What to produce:
Please copy every line of the records below that holds the word "DISNEY".

Dataset entries
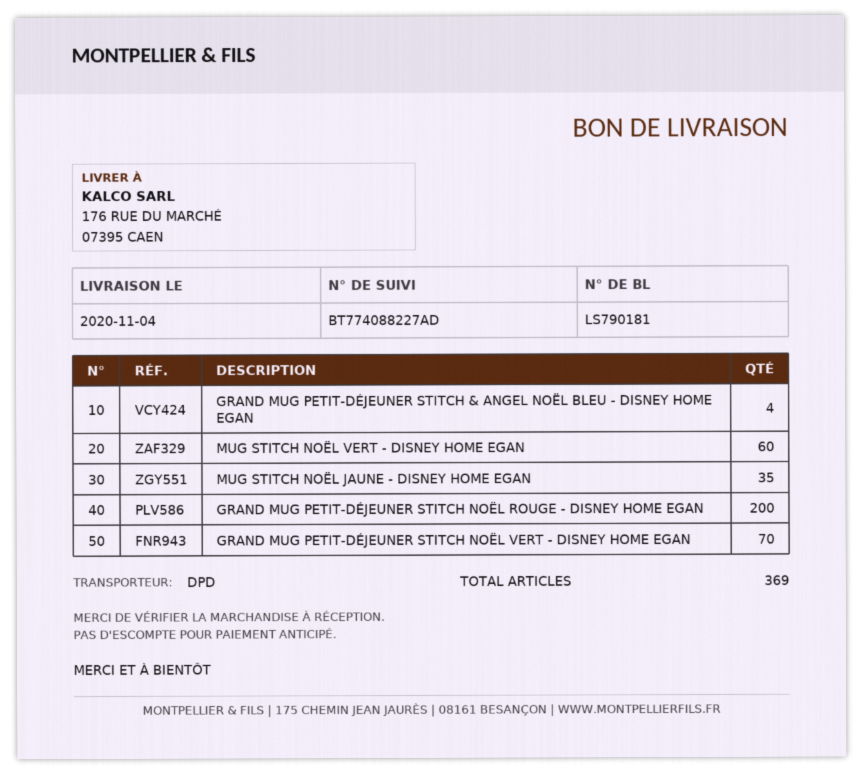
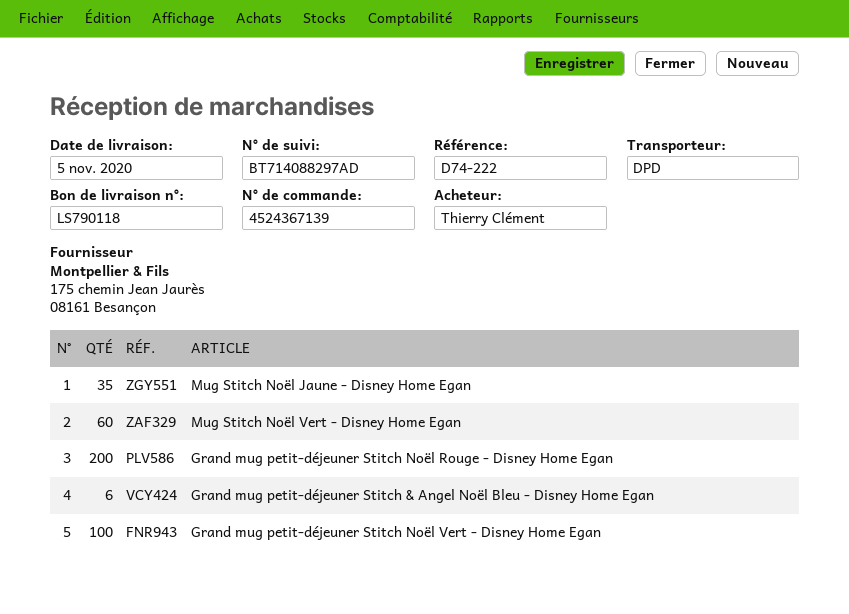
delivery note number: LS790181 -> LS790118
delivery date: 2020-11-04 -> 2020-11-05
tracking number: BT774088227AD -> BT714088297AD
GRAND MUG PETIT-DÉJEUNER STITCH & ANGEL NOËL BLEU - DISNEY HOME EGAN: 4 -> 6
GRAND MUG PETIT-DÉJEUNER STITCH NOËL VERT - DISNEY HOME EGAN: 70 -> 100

...

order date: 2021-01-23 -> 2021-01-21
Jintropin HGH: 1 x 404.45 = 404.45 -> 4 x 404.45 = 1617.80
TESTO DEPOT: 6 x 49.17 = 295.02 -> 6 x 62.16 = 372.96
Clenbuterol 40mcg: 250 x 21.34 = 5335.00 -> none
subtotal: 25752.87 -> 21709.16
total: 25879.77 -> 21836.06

Expected output:
GRAND MUG PETIT-DÉJEUNER STITCH & ANGEL NOËL BLEU - DISNEY HOME EGAN: 4 -> 6
GRAND MUG PETIT-DÉJEUNER STITCH NOËL VERT - DISNEY HOME EGAN: 70 -> 100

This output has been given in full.